*** Supplied material ***

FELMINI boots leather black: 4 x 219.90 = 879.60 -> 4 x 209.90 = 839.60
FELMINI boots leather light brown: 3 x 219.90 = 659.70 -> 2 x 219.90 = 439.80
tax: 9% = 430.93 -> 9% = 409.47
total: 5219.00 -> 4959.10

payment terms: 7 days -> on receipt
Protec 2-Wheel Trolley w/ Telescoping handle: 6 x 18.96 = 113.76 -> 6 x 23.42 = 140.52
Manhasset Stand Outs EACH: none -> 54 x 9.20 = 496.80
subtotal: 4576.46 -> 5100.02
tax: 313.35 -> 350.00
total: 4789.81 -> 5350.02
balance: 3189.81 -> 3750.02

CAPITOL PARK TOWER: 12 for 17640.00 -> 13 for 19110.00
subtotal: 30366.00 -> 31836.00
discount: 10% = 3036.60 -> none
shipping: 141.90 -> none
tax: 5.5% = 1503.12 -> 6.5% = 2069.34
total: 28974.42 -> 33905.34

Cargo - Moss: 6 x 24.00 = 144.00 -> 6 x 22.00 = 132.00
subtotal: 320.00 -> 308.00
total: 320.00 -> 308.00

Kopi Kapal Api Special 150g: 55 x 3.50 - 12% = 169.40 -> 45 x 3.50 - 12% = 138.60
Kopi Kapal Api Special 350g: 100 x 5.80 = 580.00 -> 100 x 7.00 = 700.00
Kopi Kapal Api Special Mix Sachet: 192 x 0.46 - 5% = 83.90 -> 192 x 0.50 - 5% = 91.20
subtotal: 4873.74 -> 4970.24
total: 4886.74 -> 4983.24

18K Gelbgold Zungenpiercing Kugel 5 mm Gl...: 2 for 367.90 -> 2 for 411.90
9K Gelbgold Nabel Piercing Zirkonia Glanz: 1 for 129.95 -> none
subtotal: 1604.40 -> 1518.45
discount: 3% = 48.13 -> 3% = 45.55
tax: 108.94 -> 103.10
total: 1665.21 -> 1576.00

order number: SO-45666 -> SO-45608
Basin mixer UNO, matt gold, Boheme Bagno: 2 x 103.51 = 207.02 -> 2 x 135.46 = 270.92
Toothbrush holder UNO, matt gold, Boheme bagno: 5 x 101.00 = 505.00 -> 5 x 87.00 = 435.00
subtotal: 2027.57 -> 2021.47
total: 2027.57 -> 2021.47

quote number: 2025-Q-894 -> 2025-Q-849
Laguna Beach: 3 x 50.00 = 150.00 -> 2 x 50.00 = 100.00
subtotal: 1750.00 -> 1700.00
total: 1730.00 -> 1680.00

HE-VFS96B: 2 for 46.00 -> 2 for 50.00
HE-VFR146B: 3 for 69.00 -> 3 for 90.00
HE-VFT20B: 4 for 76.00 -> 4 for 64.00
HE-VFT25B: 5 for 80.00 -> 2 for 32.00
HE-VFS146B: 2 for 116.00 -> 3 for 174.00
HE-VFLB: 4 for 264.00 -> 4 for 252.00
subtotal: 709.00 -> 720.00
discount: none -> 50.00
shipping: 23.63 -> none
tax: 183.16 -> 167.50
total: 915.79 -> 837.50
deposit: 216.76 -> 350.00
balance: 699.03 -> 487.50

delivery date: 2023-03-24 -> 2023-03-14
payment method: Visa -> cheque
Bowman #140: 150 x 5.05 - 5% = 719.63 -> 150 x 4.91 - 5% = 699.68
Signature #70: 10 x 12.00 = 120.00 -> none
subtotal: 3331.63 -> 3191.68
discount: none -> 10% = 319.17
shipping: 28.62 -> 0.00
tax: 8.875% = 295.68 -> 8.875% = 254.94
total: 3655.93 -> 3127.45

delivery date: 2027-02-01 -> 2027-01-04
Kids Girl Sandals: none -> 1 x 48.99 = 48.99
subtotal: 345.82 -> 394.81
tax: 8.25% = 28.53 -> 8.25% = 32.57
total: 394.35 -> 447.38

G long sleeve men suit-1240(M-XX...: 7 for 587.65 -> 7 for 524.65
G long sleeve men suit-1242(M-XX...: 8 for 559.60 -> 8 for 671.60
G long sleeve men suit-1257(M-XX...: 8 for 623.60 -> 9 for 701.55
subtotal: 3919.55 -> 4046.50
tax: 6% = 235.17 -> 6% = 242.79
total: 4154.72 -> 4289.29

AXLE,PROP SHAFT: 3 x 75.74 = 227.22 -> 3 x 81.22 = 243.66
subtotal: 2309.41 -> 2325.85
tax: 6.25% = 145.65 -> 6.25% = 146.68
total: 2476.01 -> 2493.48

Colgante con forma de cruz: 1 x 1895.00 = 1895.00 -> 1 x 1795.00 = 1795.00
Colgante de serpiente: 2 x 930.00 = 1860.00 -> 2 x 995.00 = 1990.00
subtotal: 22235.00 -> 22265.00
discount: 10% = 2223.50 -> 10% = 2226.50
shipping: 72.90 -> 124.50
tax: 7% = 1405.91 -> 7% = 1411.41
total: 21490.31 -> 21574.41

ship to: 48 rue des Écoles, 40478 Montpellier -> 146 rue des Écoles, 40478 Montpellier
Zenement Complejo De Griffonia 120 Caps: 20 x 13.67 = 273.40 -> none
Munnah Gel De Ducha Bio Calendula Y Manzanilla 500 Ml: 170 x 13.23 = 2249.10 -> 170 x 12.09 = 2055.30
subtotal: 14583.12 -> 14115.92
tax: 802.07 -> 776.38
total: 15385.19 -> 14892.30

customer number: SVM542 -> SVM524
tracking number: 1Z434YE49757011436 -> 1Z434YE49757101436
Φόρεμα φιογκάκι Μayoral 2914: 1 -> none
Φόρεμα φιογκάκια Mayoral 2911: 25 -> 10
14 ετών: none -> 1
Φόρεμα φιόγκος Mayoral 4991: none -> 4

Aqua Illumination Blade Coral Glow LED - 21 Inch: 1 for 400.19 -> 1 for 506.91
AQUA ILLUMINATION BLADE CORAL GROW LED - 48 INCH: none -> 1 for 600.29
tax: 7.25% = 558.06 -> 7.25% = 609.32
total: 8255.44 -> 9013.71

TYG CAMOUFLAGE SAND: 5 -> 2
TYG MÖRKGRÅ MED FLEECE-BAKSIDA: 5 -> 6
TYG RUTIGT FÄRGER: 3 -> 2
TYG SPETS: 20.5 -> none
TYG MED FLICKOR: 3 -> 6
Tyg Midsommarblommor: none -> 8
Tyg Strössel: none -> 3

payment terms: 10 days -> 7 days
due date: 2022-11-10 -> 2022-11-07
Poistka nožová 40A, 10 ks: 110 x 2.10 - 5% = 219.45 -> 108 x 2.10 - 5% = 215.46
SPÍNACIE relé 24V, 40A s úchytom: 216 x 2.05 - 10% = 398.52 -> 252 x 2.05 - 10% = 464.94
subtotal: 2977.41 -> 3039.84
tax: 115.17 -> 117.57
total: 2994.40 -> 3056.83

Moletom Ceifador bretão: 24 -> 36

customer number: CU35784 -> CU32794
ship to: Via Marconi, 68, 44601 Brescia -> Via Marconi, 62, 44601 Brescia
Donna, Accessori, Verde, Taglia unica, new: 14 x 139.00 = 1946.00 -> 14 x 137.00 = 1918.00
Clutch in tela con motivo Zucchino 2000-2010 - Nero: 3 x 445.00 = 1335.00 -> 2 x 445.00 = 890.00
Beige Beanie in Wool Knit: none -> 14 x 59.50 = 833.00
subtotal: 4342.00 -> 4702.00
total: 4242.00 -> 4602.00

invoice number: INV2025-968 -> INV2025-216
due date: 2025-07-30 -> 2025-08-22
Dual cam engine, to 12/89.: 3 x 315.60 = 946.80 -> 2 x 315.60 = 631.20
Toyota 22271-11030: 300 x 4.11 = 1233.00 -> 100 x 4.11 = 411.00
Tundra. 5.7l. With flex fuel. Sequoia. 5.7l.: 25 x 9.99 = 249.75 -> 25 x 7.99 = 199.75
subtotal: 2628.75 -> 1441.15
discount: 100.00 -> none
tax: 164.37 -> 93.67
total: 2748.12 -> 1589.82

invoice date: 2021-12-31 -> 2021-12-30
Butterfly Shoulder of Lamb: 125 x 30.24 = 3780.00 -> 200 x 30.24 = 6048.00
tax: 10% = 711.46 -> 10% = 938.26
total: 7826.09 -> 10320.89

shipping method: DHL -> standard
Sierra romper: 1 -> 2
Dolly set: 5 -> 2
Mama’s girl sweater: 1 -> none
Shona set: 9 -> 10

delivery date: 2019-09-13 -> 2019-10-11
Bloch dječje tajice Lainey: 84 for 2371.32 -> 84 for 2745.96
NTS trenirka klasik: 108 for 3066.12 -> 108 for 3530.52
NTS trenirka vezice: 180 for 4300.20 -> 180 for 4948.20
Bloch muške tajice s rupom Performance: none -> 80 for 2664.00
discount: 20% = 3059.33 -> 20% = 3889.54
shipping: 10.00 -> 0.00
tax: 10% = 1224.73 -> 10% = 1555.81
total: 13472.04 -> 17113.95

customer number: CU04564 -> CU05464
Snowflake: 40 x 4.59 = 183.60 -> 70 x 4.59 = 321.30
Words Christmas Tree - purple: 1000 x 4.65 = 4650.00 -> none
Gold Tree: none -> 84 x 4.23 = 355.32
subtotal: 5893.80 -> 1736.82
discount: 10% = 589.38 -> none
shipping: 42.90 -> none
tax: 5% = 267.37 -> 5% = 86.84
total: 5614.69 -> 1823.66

*** End of Supplied material ***

Of the lines above, extract only those from the line with "Φόρεμα φιογκάκια Mayoral 2911: 25 -> 10" to the line with "TYG MED FLICKOR: 3 -> 6", both included, exactly as written.

Φόρεμα φιογκάκια Mayoral 2911: 25 -> 10
14 ετών: none -> 1
Φόρεμα φιόγκος Mayoral 4991: none -> 4

Aqua Illumination Blade Coral Glow LED - 21 Inch: 1 for 400.19 -> 1 for 506.91
AQUA ILLUMINATION BLADE CORAL GROW LED - 48 INCH: none -> 1 for 600.29
tax: 7.25% = 558.06 -> 7.25% = 609.32
total: 8255.44 -> 9013.71

TYG CAMOUFLAGE SAND: 5 -> 2
TYG MÖRKGRÅ MED FLEECE-BAKSIDA: 5 -> 6
TYG RUTIGT FÄRGER: 3 -> 2
TYG SPETS: 20.5 -> none
TYG MED FLICKOR: 3 -> 6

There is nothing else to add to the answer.